# Lighting in my reds tank



## kiddynamite (May 10, 2004)

I'm new to all of this , and im sorry if im asking stupid questions. Well , here goes , after i set up my 55 for my reds , i read that they didnt like bright lights , so i went to my lfs and bought a blue moon style light. well , it was soooo damn bright , so i cut some cardboard to block most of the light , now just some breaks through the surface , is that right? Also , i have no light at all in my basement , no windows or anything. When i go out all day , should i leave it pitch dark down there?? or do they need some dim light . Like maybe a dim lamp in the room etc...????? thanks , this site rocks!!!


----------



## joefromcanada (Apr 16, 2004)

i just wrapped electrical tape around my bulb, works fine as long as u ahve no live plants in the tank.


----------



## kiddynamite (May 10, 2004)

Thats a good idea , no burning problems or anything??


----------



## Enriqo_Suavez (Mar 31, 2004)

I lay out some paper over my light, but I think I'm going to change it to tinfoil soon, because the paper changes the lights color slightly and I don't like it.


----------



## Dr. Giggles (Oct 18, 2003)

Tin foil works real well. Just put it on the glass under the light and cut to size till your lighting requirements are met.


----------



## imachode (Jun 3, 2003)

another fan of foil. i just poke enough holes until i'm satisfied


----------



## kiddynamite (May 10, 2004)

How about overnight? do i need any light or just a night light or what?


----------



## illnino (Mar 6, 2004)

i use 5 sheets of printer paper on my lights, keeps it good and dim. use paper, you can easily control the tint and it is cheap.


----------



## Judazzz (Jan 13, 2003)

I have one standard 4 ft 36W tube light on my redbelly tank, and don't use anything to dim the lights (besides lots of giant vallisneria plants that slowly start to cover the surface). My reds don't seem to mind the light.

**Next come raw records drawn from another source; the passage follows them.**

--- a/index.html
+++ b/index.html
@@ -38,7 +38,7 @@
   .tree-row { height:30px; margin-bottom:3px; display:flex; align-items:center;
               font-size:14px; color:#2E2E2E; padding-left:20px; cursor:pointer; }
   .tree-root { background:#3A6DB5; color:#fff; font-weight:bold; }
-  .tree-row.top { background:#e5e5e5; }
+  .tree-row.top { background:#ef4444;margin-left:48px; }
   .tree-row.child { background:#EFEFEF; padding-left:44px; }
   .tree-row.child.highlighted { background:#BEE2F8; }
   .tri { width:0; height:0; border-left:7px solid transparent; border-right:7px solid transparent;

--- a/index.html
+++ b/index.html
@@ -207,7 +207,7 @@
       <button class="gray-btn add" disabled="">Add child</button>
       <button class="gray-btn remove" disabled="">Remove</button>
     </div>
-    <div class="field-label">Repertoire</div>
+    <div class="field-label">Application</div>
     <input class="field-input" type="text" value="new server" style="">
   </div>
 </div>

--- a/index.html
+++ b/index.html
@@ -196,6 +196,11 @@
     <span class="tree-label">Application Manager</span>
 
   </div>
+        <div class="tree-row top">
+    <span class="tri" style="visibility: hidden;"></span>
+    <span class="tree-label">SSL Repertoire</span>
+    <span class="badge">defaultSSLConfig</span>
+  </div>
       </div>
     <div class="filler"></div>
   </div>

I used to use sheets of paper to dim the light, but that was before I switched from white to black gravel - the black gravel I use now absorbs lots of light, where the white gravel reflected it, making the tank more bright and the fish more uneasy - hence the sheets of paper...


----------



## kiddynamite (May 10, 2004)

I still need to know what to do if my lights arent on , do i keep the room pitch dark or do i put on a little lamp???


----------



## DirtyJersey (Apr 28, 2004)

Judazzz said:


> I have one standard 4 ft 36W tube light on my redbelly tank, and don't use anything to dim the lights (besides lots of giant vallisneria plants that slowly start to cover the surface). My reds don't seem to mind the light.
> 
> I used to use sheets of paper to dim the light, but that was before I switched from white to black gravel - the black gravel I use now absorbs lots of light, where the white gravel reflected it, making the tank more bright and the fish more uneasy - hence the sheets of paper...


 When i first put my tank together a week ago i covered the bottom in white pea gravel but now with the two 36W bulbs over the tank, i realized that it is incredibly bright.. so i bought some black pea gravel thats bigger and i put it overtop the white... it looks pretty good and im probably gonna take out one of the tubes that way it won't be so bright and i can have a spare if one burns out. maybe wrap a lil tin foil around it to tint it to my liking.


----------